Une première étude du quotidien Les Échos1 sur l’exil fiscal2 donne les résultats suivants : en dix ans, le solde des départs et des retours des assujettis à l’ISF est de plus de 4 500 assujettis partis et de près de 30 milliards d’euros de capitaux évaporés, soit 20 millions d’ISF par an. Plus grave, car ce sont les mêmes qui paient le plus lourd tribut à l’IRPP, de l’ordre de 500 millions à ce titre, auxquels il faudrait ajouter toutes les taxes diverses (locales, TVA, mutations, successions, emplois, etc.), l’étude des Échos montre également parfaitement la corrélation entre le déclenchement de la chasse fiscale et de l’exil : la période 2011-2013 enregistre un doublement des départs. On ne connaît pas encore le résultat des premières mesures Macron mais on peut parier qu’il n’y aura pas de bousculade immédiate au retour, compte tenu de notre versatilité fiscale historique.

AUGMENTATION DES IMPÔTS DIRECTS
Une deuxième étude, celle-ci de l’iFRAP3 : elle constate que globalement les impôts directs des ménages ont augmenté de 22 % entre 2010 et 2017, soit près de 3 % par an. Concernant les ménages les plus fortunés (revenu supérieur à 500 000 euros par an), l’IRPP a augmenté de 30 à 45 % mais le nombre de ces ménages a lui diminué : de 20 % pour les ménages dont les revenus sont compris entre 500 et 1 million par an et de 40 % pour ceux supérieurs à 1 million ! En fait la masse d’IRPP apportée par ce type de contribuables (montant individuel x nombre d’assujettis) a baissé. Monsieur Laffer a raison.

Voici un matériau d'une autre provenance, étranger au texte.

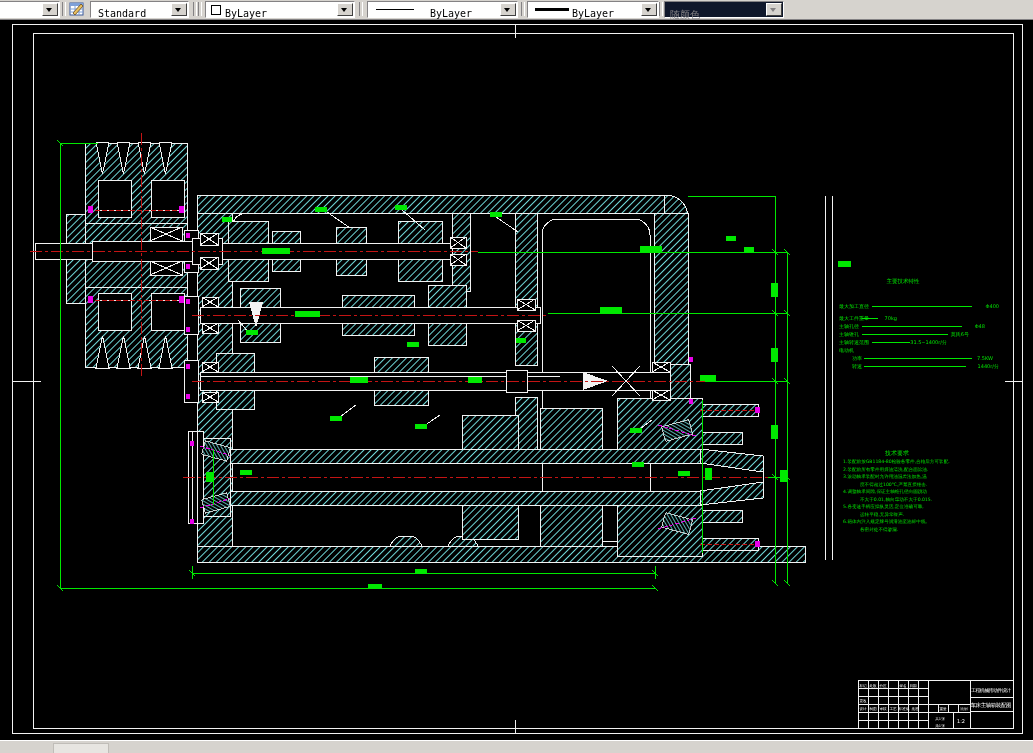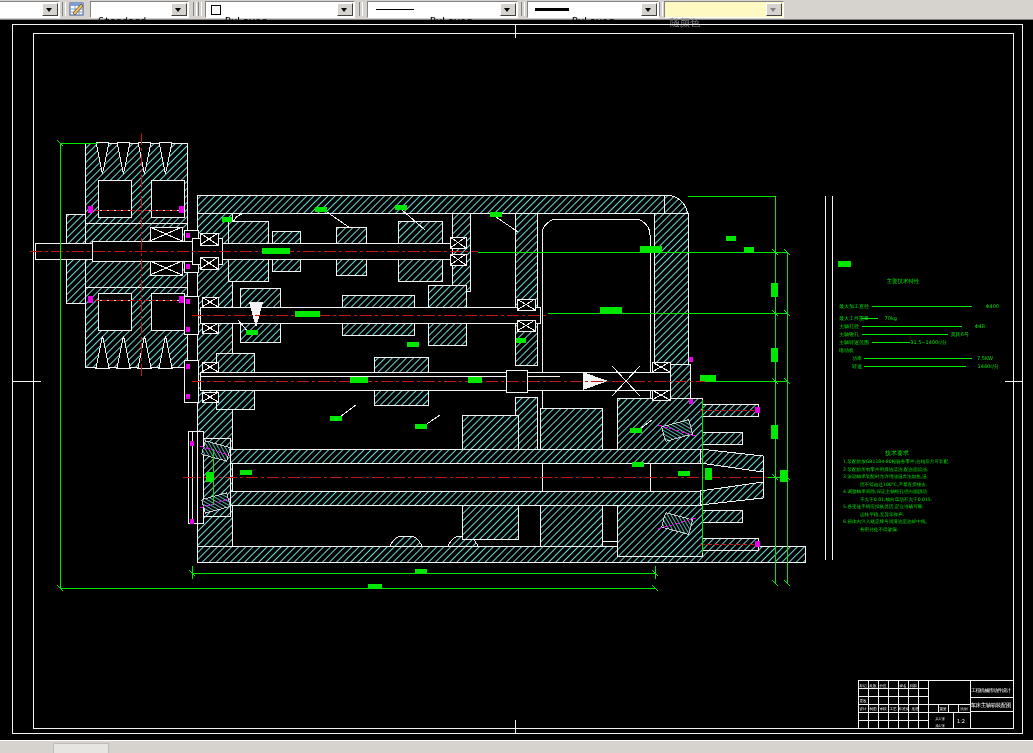--- a/index.html
+++ b/index.html
@@ -10,7 +10,7 @@
            border-bottom:1px solid #848284;}
   .combo{position:absolute;top:1px;height:15px;background:#fff;
          border:1px solid;border-color:#848284 #fff #fff #848284;}
-  .combo .val{position:absolute;left:7px;top:14px;font:10px "DejaVu Sans Mono",monospace;
+  .combo .val{position:absolute;left:7px;top:6px;font:10px "DejaVu Sans Mono",monospace;
               color:#000;white-space:nowrap;}
   .cbtn{position:absolute;right:1px;top:1px;width:14px;height:11px;background:#d6d3ce;
         border:1px solid;border-color:#fff #404040 #404040 #fff;}

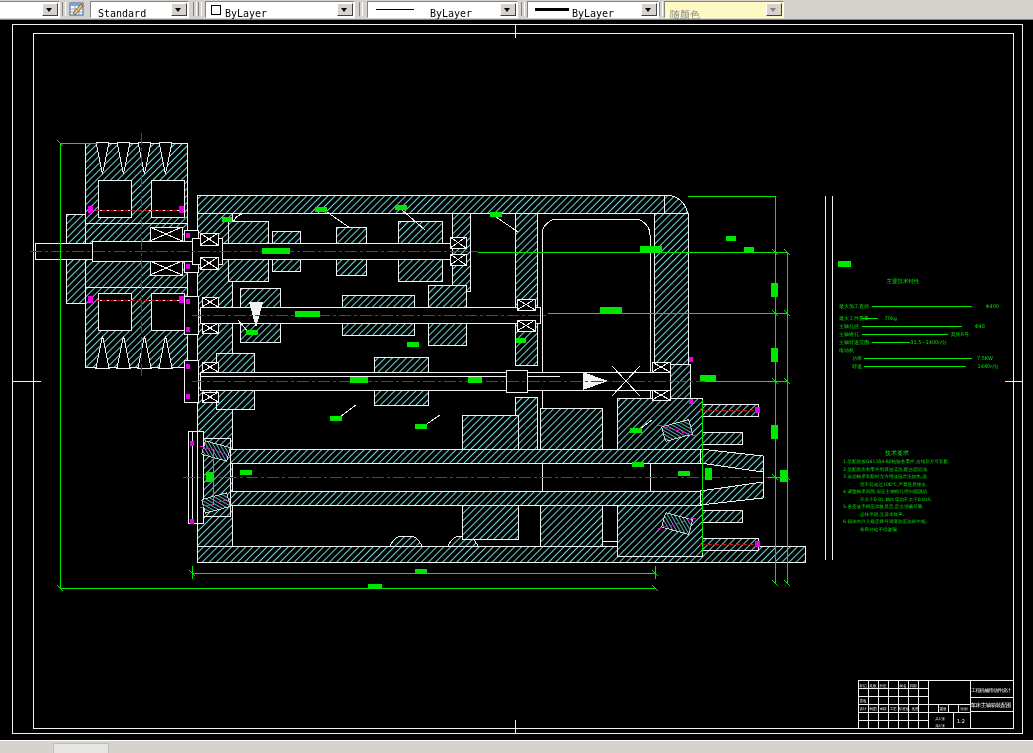--- a/index.html
+++ b/index.html
@@ -16,7 +16,7 @@
         border:1px solid;border-color:#fff #404040 #404040 #fff;}
   .cbtn i{position:absolute;left:3px;top:4px;width:0;height:0;border:3px solid transparent;
           border-top:4px solid #000;}
-  .combo.dis{background:#fef9c3;}
+  .combo.dis{background:#0f172a;}
   .combo.dis .val{color:#848284;}
   .combo.dis .cbtn i{border-top-color:#848284;}
   .sep{position:absolute;top:2px;width:2px;height:14px;border-left:1px solid #848284;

Peut-être le bon sens peut-il pour une fois nous aider. Les gros contribuables sont principalement des entrepreneurs qui ont réussi (70 % aux USA), voire des familles qui ont géré habilement des réussites historiques. Que demandent ces personnes qui se défendent en arguant du fait qu’elles ont inventé quelque chose, qu’elles l’ont développé à la sueur de leur front, qu’elles ont pris des risques, se sont souvent très mal payées tout en pratiquant des horaires inimaginables, qu’elles ont apporté à la collectivité tel produit ou tel service lequel a satisfait des consommateurs et créé les emplois des autres, qui enfin ont réussi quelque chose ? Elles voudraient, sinon un peu de reconnaissance, au moins la jouissance d’une partie raisonnable de leur succès. Faute de cela elles feront comme Gérard Depardieu, Yannick Noah, Bernard Darty ou Jean-Louis David et quitteront notre pays pour des cieux plus hospitaliers ; et leur gisement fiscal sera perdu pour leurs concitoyens français.

Ces personnes ont le sentiment de payer trois fois : une première en IRPP, une deuxième en IFI ex-ISF, une troisième à l’occasion de leur succession, et ceci à des taux confiscatoires.

Rappelons-nous également qu’en dehors de leur participation contrainte à la fiscalité directe elles sont en général aussi de gros contributeurs de fiscalité indirecte car elles sont de gros consommateurs de biens et services, lesquels sont de nouveau taxés. Les pays l’ont d’ailleurs bien compris qui, non seulement tentent d’attirer les entreprises par des avantages fiscaux mais également les ménages fortunés. Arrêtons de les faire fuir systématiquement. Nous nous appauvrissons nous-mêmes de manière délibérée et organisée.

Article de Yves Buchsenschutz publié initialement sur le site de Contrepoints.